Catia Bastioli - Novamont

DOI: 10.12910/EAI2013-19

La crisi attuale ci spinge ad adottare un modello di sviluppo più inclusivo ed equilibrato, che trasformi il sistema produttivo e le abitudini consumo in chiave sostenibile. La bioeconomia e, in particolare, i prodotti ad alto valore aggiunto come i biochemicals e le bioplastiche, rappresentano delle concrete risposte a tale necessità. Il caso studio italiano nel settore delle bioplastiche è paradigmatico e può contribuire ad indirizzare azioni di supporto per ulteriori innovazioni sostenibili

Partire da casi studio per delineare una solida politica di innovazione per il Paese

Un importante insegnamento che possiamo trarre dall’attuale crisi economico-sociale-ambientale è la necessità di rispondere con un nuovo paradigma, che conduca ad una trasformazione del sistema produttivo e delle abitudini consumo in chiave sostenibile, in grado di garantire uno sviluppo economico e ambientale inclusivo, più equilibrato e duraturo nel tempo. La bioeconomia e, in questo contesto, la produzione delle bioplastiche rappresentano delle concrete risposte alla messa in questione di un modello di sviluppo che non considera gli impatti e i rischi connessi all’uso di risorse non rinnovabili e che non tiene contro del ciclo di vita dei prodotti e del rapporto tra attività produttive e territorio.
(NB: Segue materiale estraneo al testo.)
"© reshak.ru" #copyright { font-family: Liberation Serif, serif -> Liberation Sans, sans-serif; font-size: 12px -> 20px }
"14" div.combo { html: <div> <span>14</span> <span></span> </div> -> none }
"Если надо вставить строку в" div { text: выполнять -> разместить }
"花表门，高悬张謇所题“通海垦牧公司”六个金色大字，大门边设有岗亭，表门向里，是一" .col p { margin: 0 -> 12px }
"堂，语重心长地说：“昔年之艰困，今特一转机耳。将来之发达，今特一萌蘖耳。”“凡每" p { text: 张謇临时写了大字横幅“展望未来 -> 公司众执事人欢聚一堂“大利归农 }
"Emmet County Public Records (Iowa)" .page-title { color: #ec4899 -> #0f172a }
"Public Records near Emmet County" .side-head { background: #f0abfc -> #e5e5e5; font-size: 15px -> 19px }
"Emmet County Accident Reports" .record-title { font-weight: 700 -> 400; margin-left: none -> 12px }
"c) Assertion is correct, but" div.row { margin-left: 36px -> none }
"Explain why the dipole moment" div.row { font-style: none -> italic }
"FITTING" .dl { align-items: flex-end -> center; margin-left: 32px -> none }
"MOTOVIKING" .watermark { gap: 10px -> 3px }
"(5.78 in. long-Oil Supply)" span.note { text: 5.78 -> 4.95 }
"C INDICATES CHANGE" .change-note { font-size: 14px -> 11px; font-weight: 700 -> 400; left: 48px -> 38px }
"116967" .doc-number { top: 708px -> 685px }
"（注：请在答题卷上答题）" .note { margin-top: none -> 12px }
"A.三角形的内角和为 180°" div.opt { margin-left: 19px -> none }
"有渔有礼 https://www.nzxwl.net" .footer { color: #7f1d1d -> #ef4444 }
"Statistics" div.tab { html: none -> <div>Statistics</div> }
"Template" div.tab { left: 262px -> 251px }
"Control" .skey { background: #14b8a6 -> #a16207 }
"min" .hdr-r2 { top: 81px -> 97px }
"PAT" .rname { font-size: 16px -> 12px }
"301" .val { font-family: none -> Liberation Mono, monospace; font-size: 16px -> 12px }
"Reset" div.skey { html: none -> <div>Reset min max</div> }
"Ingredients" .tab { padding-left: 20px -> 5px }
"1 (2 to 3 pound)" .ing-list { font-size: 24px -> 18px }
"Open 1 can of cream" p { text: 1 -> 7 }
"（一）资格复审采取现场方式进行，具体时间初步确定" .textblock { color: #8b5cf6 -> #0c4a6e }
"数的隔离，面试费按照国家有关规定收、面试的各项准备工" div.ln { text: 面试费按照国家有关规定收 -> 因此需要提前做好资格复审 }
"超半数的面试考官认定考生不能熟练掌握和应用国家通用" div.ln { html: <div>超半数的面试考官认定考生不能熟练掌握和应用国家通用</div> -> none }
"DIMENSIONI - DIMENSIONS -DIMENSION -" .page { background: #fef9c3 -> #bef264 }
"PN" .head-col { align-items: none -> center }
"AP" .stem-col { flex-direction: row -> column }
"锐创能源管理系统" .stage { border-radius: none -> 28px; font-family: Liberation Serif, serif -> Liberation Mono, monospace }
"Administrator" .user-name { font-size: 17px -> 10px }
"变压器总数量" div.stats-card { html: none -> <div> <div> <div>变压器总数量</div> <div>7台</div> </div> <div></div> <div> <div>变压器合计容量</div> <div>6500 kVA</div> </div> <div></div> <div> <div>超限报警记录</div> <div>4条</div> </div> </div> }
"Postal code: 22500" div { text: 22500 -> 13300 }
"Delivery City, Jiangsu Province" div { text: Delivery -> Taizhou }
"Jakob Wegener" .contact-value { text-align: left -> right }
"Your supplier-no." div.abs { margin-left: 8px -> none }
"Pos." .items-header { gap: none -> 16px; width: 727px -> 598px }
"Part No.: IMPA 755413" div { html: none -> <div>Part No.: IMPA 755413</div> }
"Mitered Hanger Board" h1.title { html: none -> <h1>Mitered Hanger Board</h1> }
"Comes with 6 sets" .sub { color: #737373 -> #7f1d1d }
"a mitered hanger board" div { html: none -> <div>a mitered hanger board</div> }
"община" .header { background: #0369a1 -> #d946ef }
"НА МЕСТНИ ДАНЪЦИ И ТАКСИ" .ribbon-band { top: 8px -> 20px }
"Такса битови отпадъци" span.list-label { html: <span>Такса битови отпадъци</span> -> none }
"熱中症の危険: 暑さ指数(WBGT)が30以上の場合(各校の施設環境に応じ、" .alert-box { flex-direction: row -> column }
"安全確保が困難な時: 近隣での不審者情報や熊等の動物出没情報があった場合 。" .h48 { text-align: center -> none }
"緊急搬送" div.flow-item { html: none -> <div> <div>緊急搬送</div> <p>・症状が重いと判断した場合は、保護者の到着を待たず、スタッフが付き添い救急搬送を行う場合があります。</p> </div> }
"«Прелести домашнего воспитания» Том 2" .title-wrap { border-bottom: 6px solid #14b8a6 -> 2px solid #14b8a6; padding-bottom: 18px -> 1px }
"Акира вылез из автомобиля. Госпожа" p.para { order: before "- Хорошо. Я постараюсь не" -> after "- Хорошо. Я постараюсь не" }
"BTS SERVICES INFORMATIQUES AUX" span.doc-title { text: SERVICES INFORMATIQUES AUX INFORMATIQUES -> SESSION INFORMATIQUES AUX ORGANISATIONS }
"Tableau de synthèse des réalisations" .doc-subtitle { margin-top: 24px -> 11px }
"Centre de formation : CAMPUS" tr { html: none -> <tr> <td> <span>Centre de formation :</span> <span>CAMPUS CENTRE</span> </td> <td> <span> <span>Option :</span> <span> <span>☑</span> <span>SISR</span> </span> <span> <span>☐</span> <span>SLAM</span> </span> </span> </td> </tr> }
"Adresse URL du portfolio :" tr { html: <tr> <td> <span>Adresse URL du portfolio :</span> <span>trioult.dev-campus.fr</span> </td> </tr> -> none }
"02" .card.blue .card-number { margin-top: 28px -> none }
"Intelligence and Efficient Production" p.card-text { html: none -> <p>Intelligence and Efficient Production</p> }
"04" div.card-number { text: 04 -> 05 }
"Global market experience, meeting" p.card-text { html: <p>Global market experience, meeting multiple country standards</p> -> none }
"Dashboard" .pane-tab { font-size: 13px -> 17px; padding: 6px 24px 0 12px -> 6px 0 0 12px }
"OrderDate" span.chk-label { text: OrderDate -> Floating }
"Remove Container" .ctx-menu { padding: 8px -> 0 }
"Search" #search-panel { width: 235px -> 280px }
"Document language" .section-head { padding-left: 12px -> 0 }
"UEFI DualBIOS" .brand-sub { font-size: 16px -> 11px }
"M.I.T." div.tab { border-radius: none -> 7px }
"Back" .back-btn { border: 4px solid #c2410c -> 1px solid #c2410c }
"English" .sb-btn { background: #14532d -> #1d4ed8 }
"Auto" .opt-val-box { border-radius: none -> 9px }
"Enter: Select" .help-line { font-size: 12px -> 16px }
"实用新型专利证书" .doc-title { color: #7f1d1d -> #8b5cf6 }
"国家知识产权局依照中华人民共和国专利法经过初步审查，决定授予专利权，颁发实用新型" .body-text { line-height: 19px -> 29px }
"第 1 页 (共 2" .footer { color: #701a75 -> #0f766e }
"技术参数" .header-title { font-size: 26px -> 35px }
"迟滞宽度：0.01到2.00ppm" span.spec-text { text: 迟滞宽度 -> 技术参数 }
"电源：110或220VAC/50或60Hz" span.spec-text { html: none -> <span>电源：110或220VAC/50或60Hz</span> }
Nel presente articolo si descriveranno gli assi portanti del caso studio delle bioplastiche in Italia e il suo possibile contributo nell’indirizzare azioni di supporto e sviluppo per innovazioni da capitalizzare poiché hanno dato prova di essere sostenibili da un punto di vista economico, sociale e ambientale. Sarà così possibile fare leva e potenziare le capacità innovative del sistema Italia contribuendo alla messa in atto di politiche idonee e mirate.

Ora più che mai bisogna incentivare processi di innovazione sistemica, capaci di pervadere settori e sistemi produttivi con ricadute positive per l’ambiente (economico, naturale, sociale), coinvolgendo nel processo di innovazione tutti gli attori nella filiera, dagli istituti di ricerca, alle imprese, alle istituzioni, alle collettività, ai singoli studenti e ricercatori. In questo modo l’innovazione potrà dare un contributo e potrà permettere al sistema di ricominciare a crescere ed evolvere incentivando le sinergie e la diffusione di conoscenza.

Bioplastiche e bioeconomia: un caso studio di economia di sistema per trainare il rilancio dell’industria chimica italiana verso produzioni ad alto valore aggiunto

L’Unione Europea, convinta della necessità di rilanciare la competitività a partire dai temi della sostenibilità ambientale e dell’innovazione, fin dal 2007 ha selezionato sei aree tematiche strategiche, o mercati guida, per produrre un set armonico di norme e standard: si tratta della “Lead Market Initiative”[1] di cui fanno parte anche i prodotti da fonte rinnovabile (oltre a sanità online, tessili di protezione, costruzione sostenibile, riciclaggio ed energie rinnovabili).

L’UE ha ribadito l’importanza dei bioprodotti anche nella più recente Strategia sulla bioeconomia (febbraio 2012)[2], il cui obiettivo è quello di indirizzare l'economia comunitaria verso un più ampio e sostenibile utilizzo delle risorse rinnovabili e di diffondere un network di bioraffinerie massimizzando la creazione di filiere locali a basso impatto. Ma affinché la bioeconomia rappresenti davvero uno strumento per consentire alle regioni di tornare a essere competitive è necessario che l’Europa punti su settori di nicchia ad alto potenziale, differenziandosi dalle politiche perseguite da Asia e USA volte ad incentivare biocarburanti e raggiungendo così una posizione competitiva nei confronti dei player globali.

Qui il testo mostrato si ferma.